## TASK DESCRIPTION
A single number is needed: how many lines of the data below contain "spec".

## DATA UNDER STUDY
****************************************

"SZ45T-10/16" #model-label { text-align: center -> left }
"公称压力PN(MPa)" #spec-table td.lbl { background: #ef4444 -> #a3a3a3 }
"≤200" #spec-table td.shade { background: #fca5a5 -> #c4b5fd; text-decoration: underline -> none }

****************************************

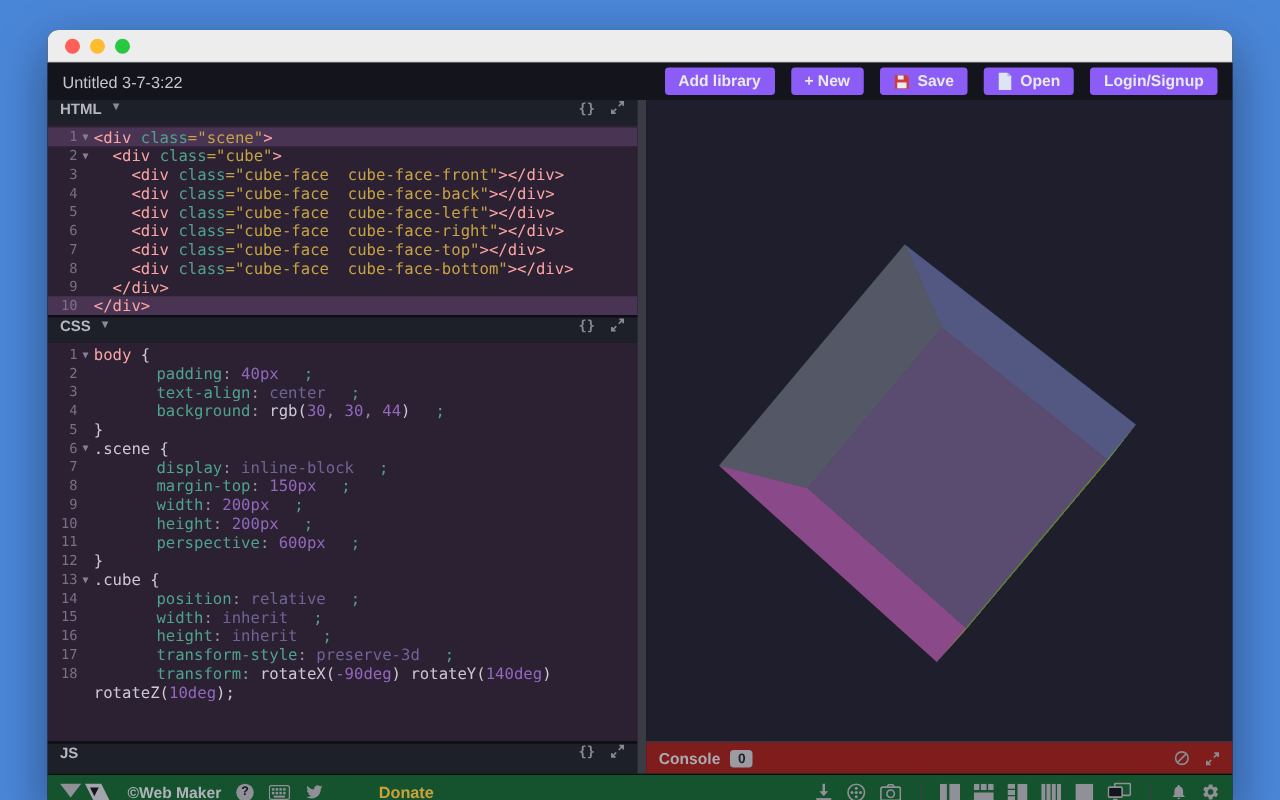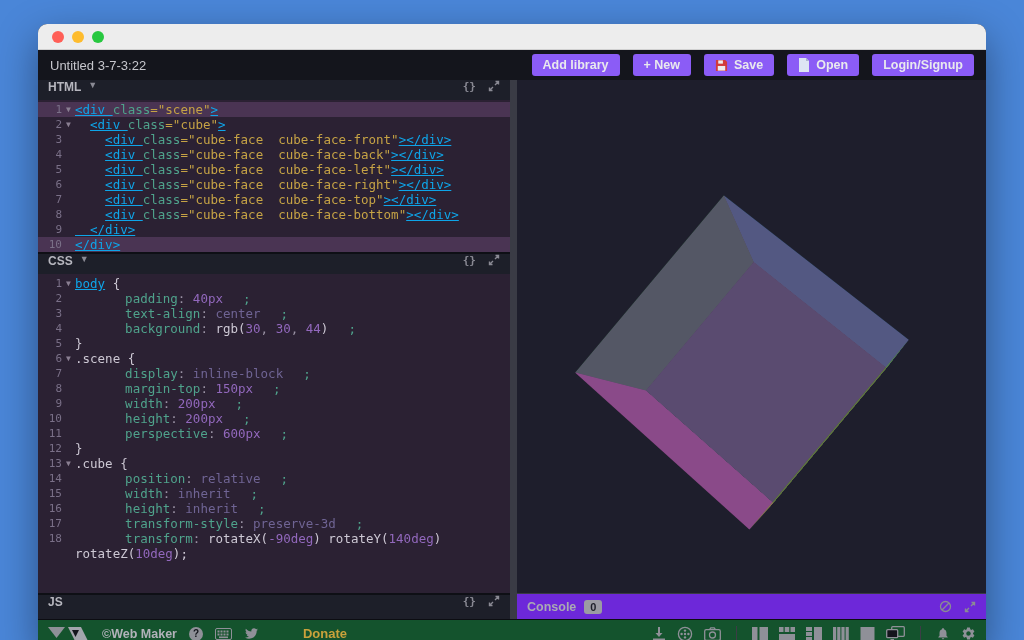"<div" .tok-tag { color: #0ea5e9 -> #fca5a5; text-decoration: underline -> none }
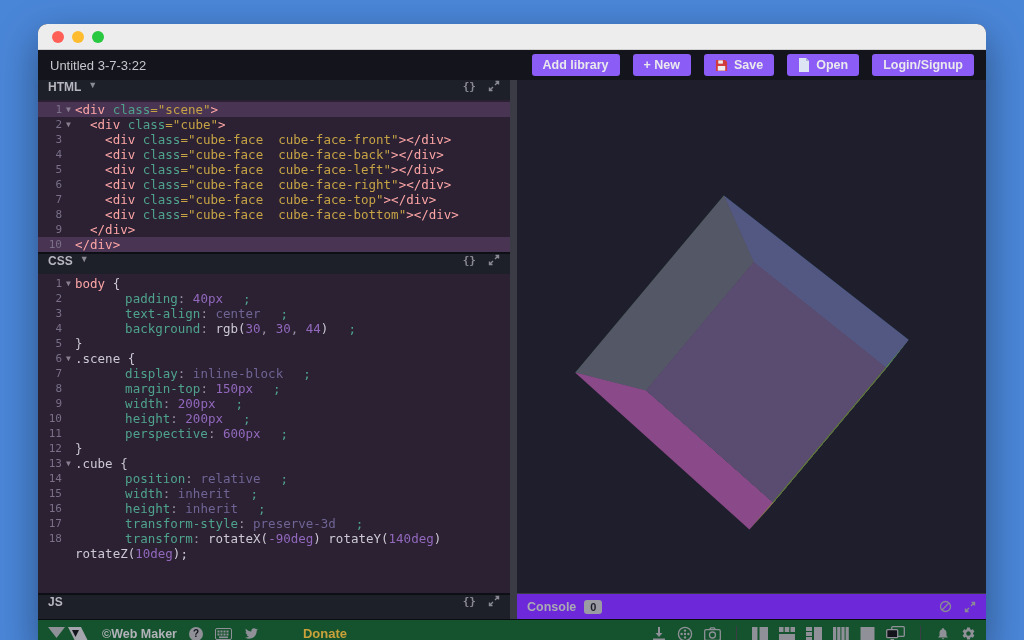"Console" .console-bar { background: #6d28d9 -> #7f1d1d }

****************************************

## PROBLEM SOLUTION
2